_Your instructions_.
Although the data below holds other lines too, output only those from the line with "- Running make" up to and including the line with "in 73.126000 milliseconds", exactly as they appear.

_Raw data_.

/---

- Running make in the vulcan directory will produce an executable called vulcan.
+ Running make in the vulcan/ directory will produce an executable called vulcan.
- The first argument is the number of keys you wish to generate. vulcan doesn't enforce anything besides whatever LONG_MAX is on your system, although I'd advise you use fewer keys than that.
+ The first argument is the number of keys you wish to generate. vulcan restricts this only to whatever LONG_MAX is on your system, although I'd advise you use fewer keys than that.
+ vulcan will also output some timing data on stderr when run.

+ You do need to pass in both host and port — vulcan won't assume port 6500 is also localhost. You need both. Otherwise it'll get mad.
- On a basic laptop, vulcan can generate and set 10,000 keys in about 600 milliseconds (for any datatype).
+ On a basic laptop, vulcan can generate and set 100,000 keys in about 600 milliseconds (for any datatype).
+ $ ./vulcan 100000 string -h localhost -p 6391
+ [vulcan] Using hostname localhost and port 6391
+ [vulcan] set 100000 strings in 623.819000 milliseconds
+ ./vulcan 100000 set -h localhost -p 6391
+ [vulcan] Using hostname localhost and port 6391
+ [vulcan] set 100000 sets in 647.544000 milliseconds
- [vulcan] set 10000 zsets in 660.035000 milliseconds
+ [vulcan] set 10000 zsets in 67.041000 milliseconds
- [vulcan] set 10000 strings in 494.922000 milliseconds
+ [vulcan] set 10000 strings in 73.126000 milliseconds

\---
/---

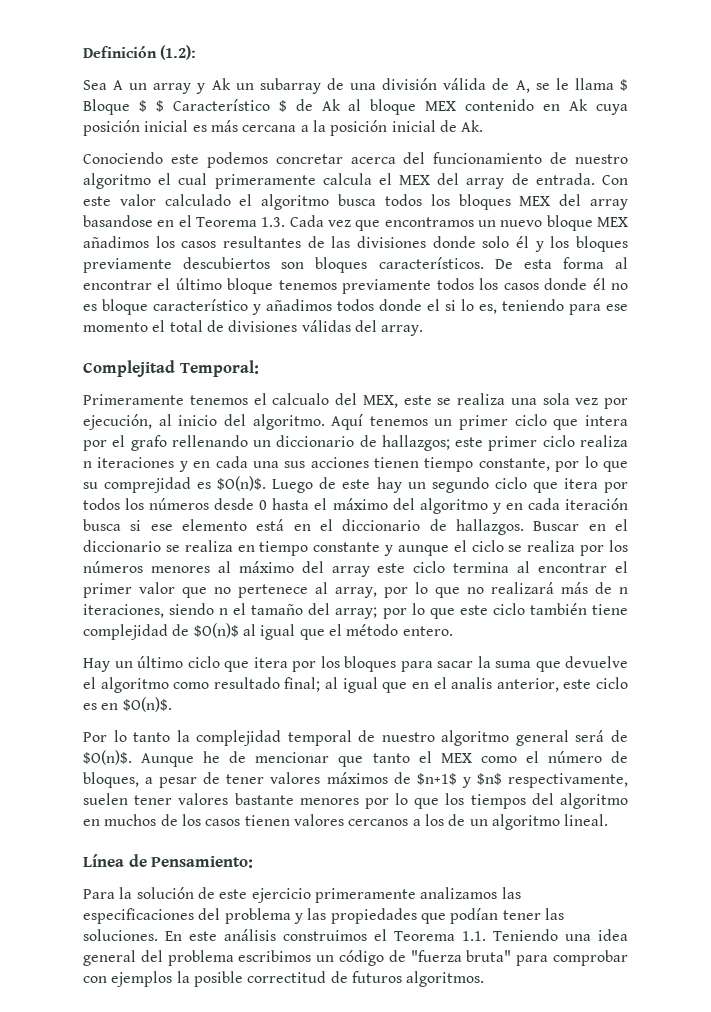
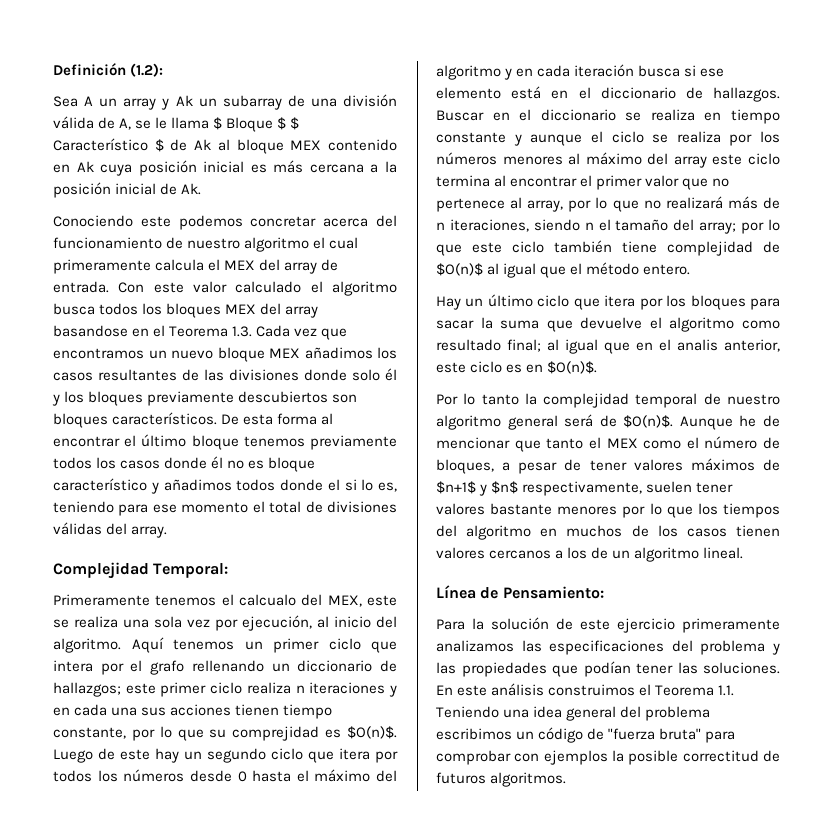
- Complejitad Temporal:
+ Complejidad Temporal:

\---
/---

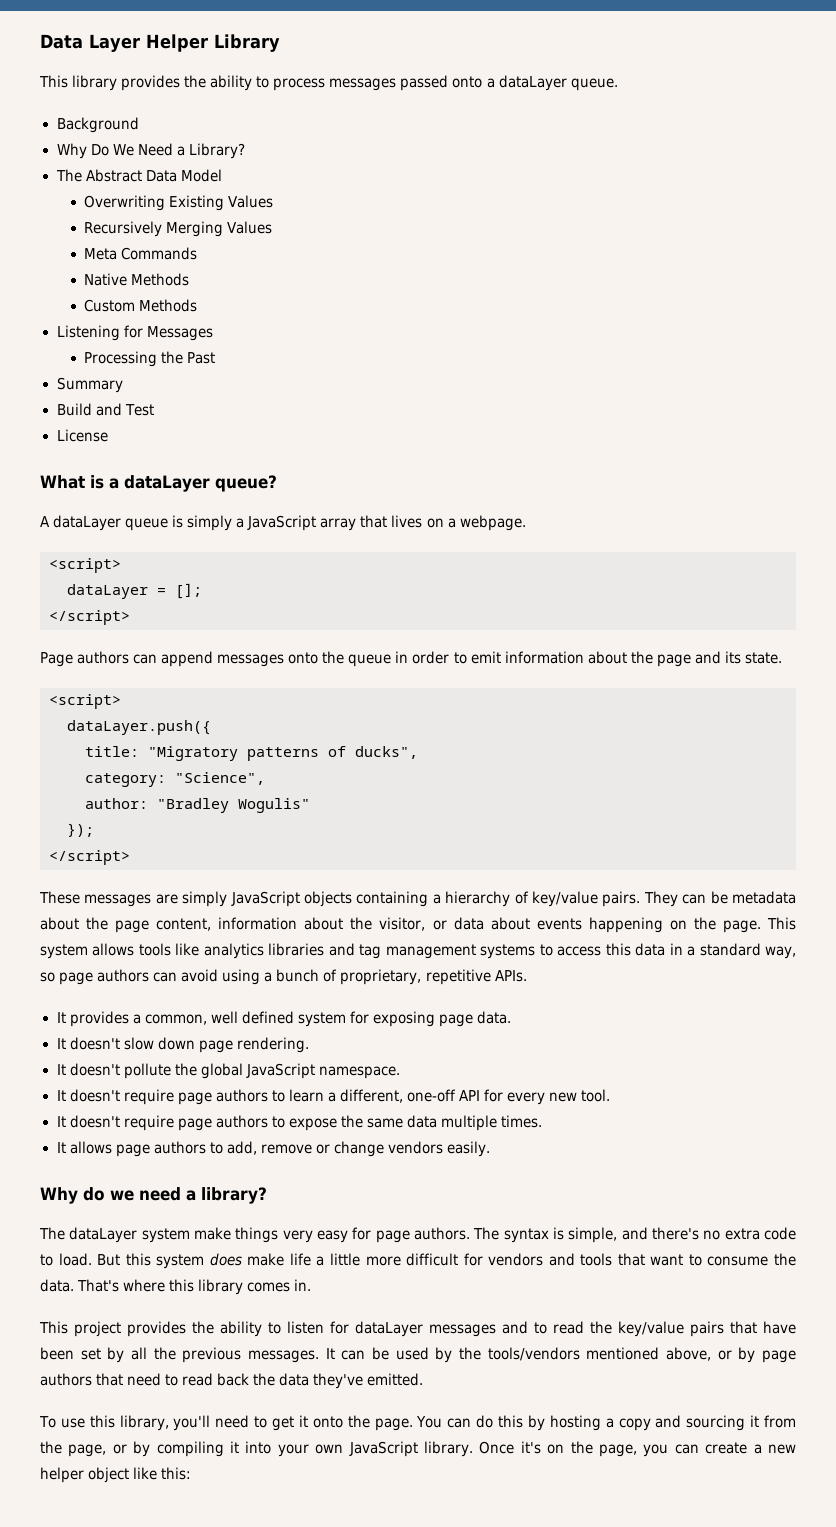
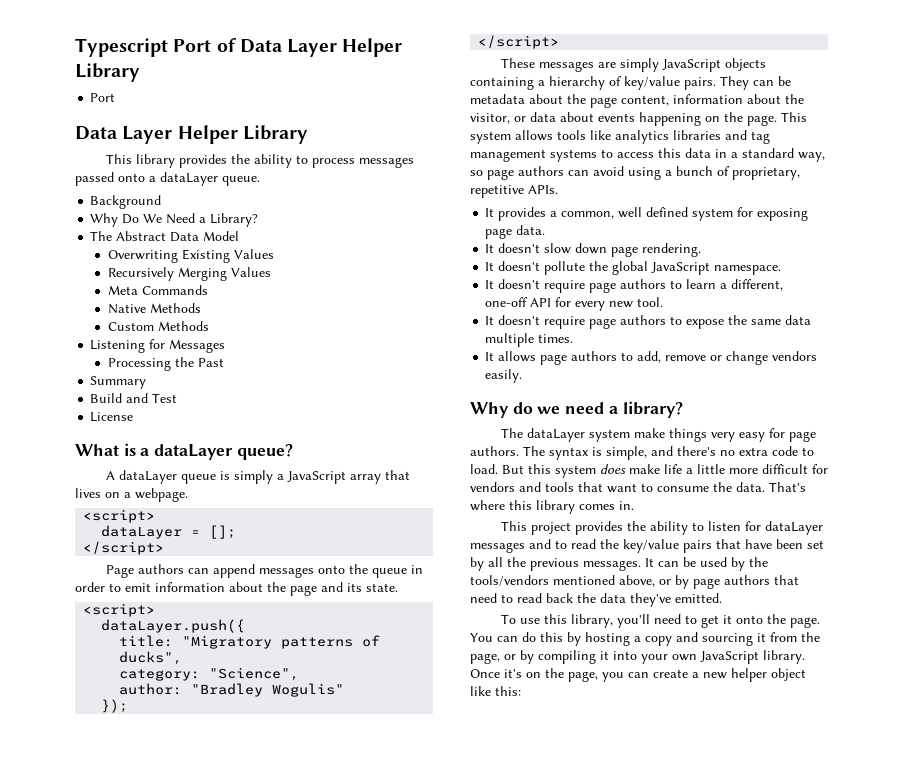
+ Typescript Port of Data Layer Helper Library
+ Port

\---

_Answer to this task_.
- Running make in the vulcan directory will produce an executable called vulcan.
+ Running make in the vulcan/ directory will produce an executable called vulcan.
- The first argument is the number of keys you wish to generate. vulcan doesn't enforce anything besides whatever LONG_MAX is on your system, although I'd advise you use fewer keys than that.
+ The first argument is the number of keys you wish to generate. vulcan restricts this only to whatever LONG_MAX is on your system, although I'd advise you use fewer keys than that.
+ vulcan will also output some timing data on stderr when run.

+ You do need to pass in both host and port — vulcan won't assume port 6500 is also localhost. You need both. Otherwise it'll get mad.
- On a basic laptop, vulcan can generate and set 10,000 keys in about 600 milliseconds (for any datatype).
+ On a basic laptop, vulcan can generate and set 100,000 keys in about 600 milliseconds (for any datatype).
+ $ ./vulcan 100000 string -h localhost -p 6391
+ [vulcan] Using hostname localhost and port 6391
+ [vulcan] set 100000 strings in 623.819000 milliseconds
+ ./vulcan 100000 set -h localhost -p 6391
+ [vulcan] Using hostname localhost and port 6391
+ [vulcan] set 100000 sets in 647.544000 milliseconds
- [vulcan] set 10000 zsets in 660.035000 milliseconds
+ [vulcan] set 10000 zsets in 67.041000 milliseconds
- [vulcan] set 10000 strings in 494.922000 milliseconds
+ [vulcan] set 10000 strings in 73.126000 milliseconds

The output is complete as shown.